Berikutnya dimulai, untuk alasan apa pun, kehilangan kilaunya: Saat ini, pasar negara berkembang secara umum sedang dibebani oleh dolar yang meningkat dan naiknya suku bunga AS. Dan pada saat itu krisis memperkuat diri menjadi mungkin: Faktor eksternal menyebabkan kehilangan kepercayaan, yang menyebabkan mata uang suatu negara jatuh, tetapi mata uang yang jatuh menyebabkan nilai domestik dari utang luar negeri meledak, memburuknya ekonomi, mengarah lebih jauh. menurun dalam kepercayaan, dan seterusnya.
Pada saat seperti itu, kualitas kepemimpinan tiba-tiba menjadi masalah besar. Anda membutuhkan pejabat yang memahami apa yang terjadi, dapat menyusun tanggapan dan memiliki kredibilitas yang cukup bahwa pasar memberi mereka manfaat dari keraguan. Beberapa pasar berkembang memiliki hal-hal itu, dan mereka menanggulangi gejolak dengan cukup baik. Rezim Erdogan tidak memilikinya.
Jadi apakah gejolak di Turki merupakan pratinjau (preview) dari apa yang akan terjadi di bawah Trump?
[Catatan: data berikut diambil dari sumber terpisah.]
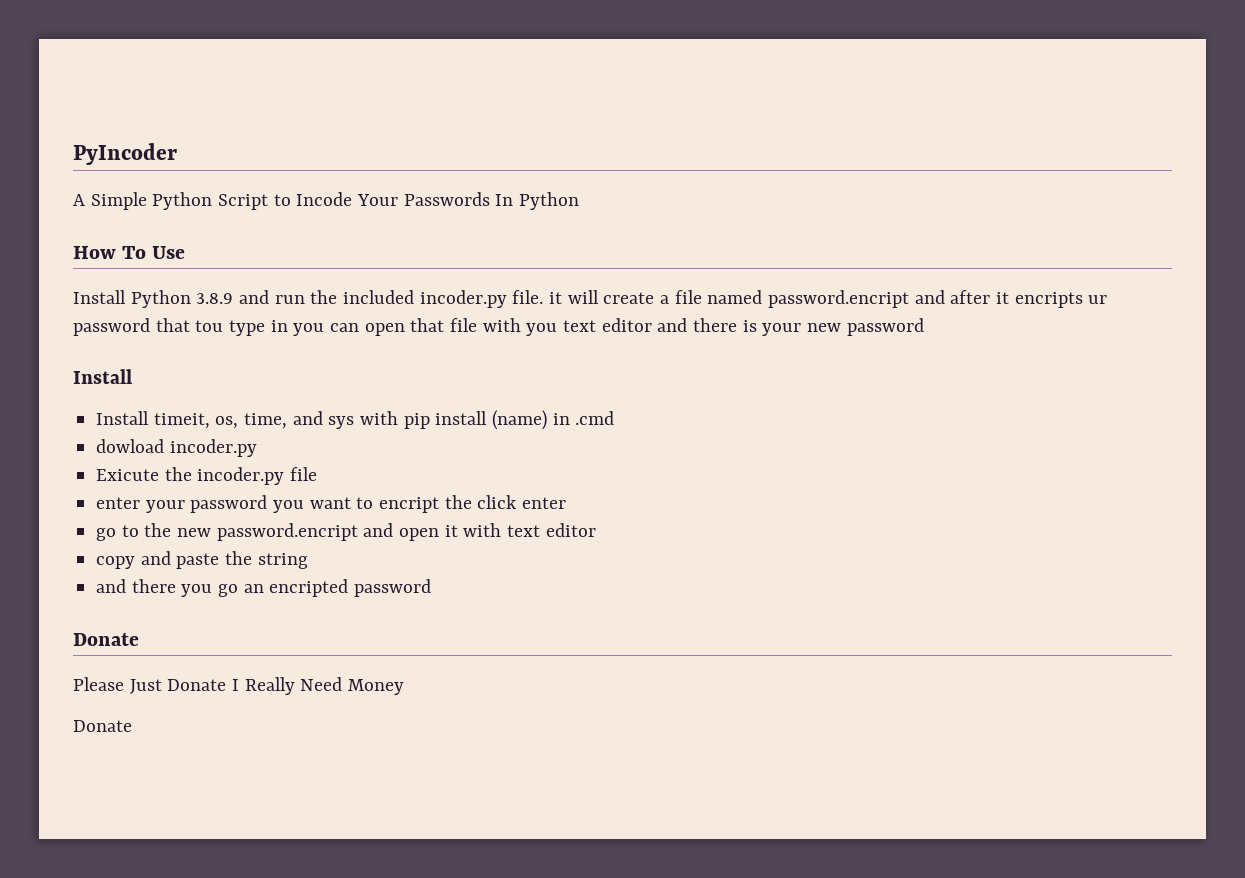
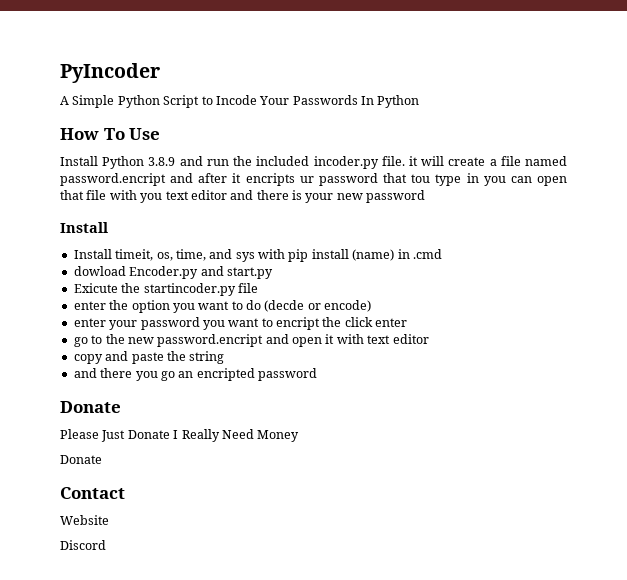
- dowload incoder.py
+ dowload Encoder.py and start.py
- Exicute the incoder.py file
+ Exicute the startincoder.py file
+ enter the option you want to do (decde or encode)
+ Contact
+ Website
+ Discord

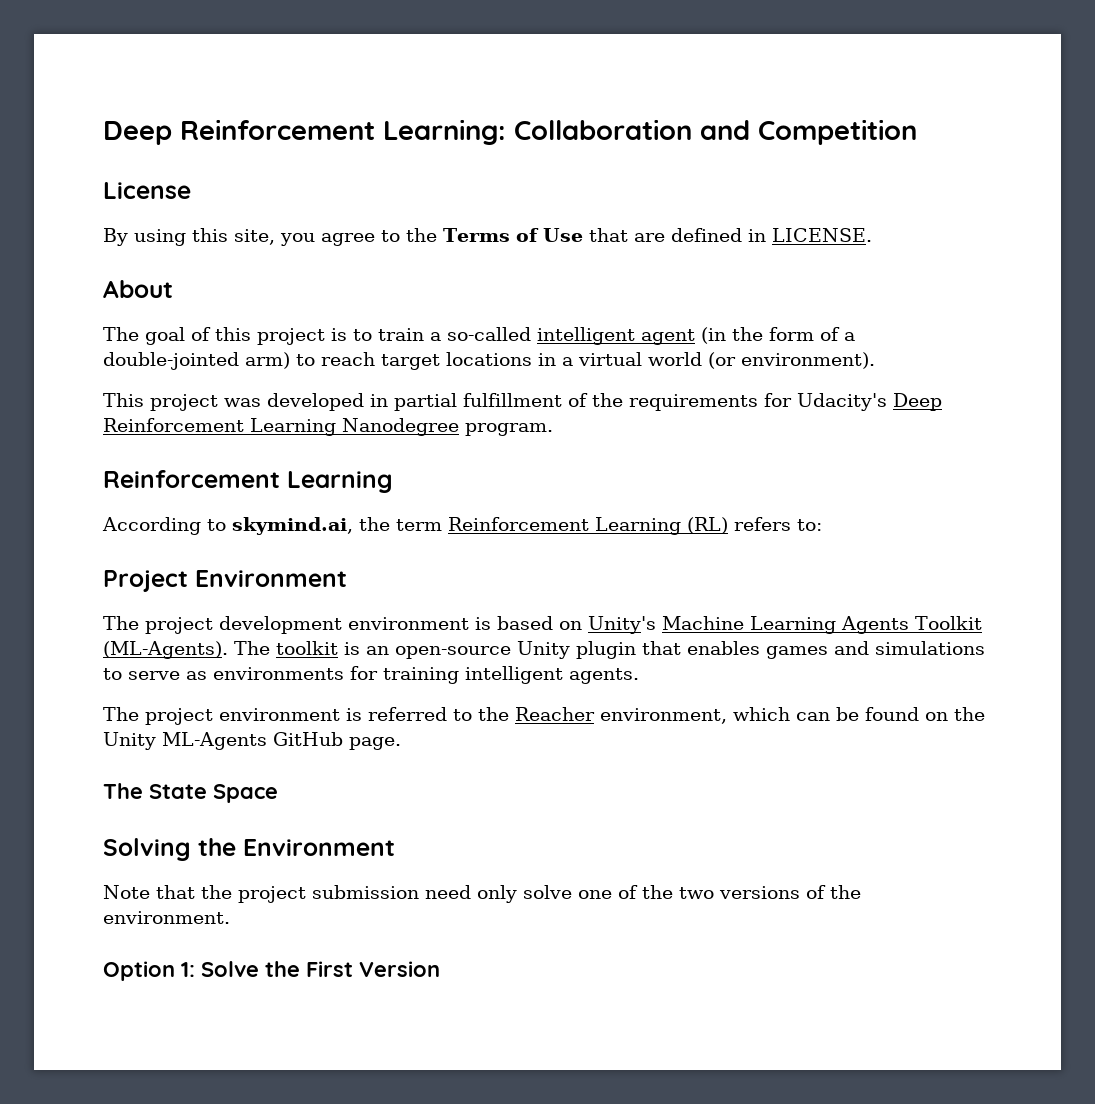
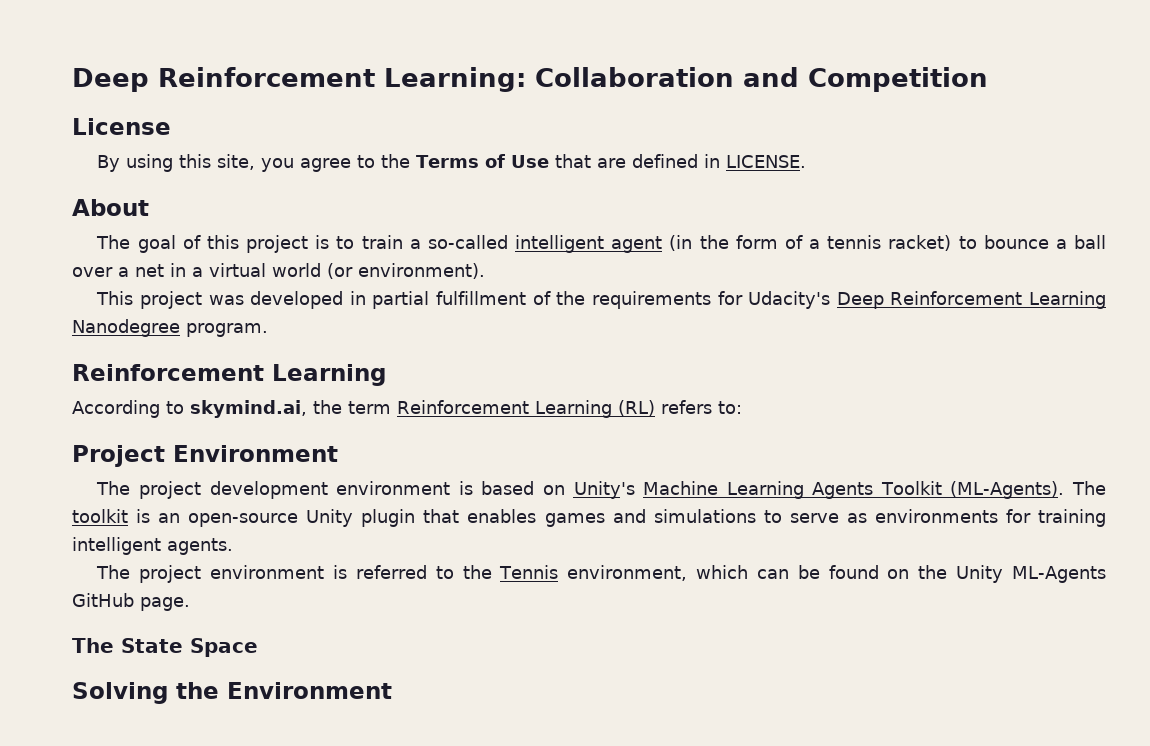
- The goal of this project is to train a so-called intelligent agent (in the form of a double-jointed arm) to reach target locations in a virtual world (or environment).
+ The goal of this project is to train a so-called intelligent agent (in the form of a tennis racket) to bounce a ball over a net in a virtual world (or environment).
- The project environment is referred to the Reacher environment, which can be found on the Unity ML-Agents GitHub page.
+ The project environment is referred to the Tennis environment, which can be found on the Unity ML-Agents GitHub page.
- Note that the project submission need only solve one of the two versions of the environment.
- Option 1: Solve the First Version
Tidak secara detail: Meskipun Amerika meminjam banyak di luar negeri, ia meminjam dalam mata uangnya sendiri, yang berarti bahwa ia tidak rentan terhadap tipe krisis klasik yang dialami di pasar negara berkembang .
Tetapi ada banyak cara yang bisa salah, mulai dari krisis kebijakan luar negeri – Hadiah Nobel Perdamaian itu tidak terlihat rasional sekarang, bukan? – untuk trade wars, dan tampaknya aman untuk mengatakan bahwa tim Trump belum siap untuk semua kemungkinan ini. Mungkin tidak perlu berurusan dengan tantangan serius apa pun. Tetapi bagaimana jika itu terjadi?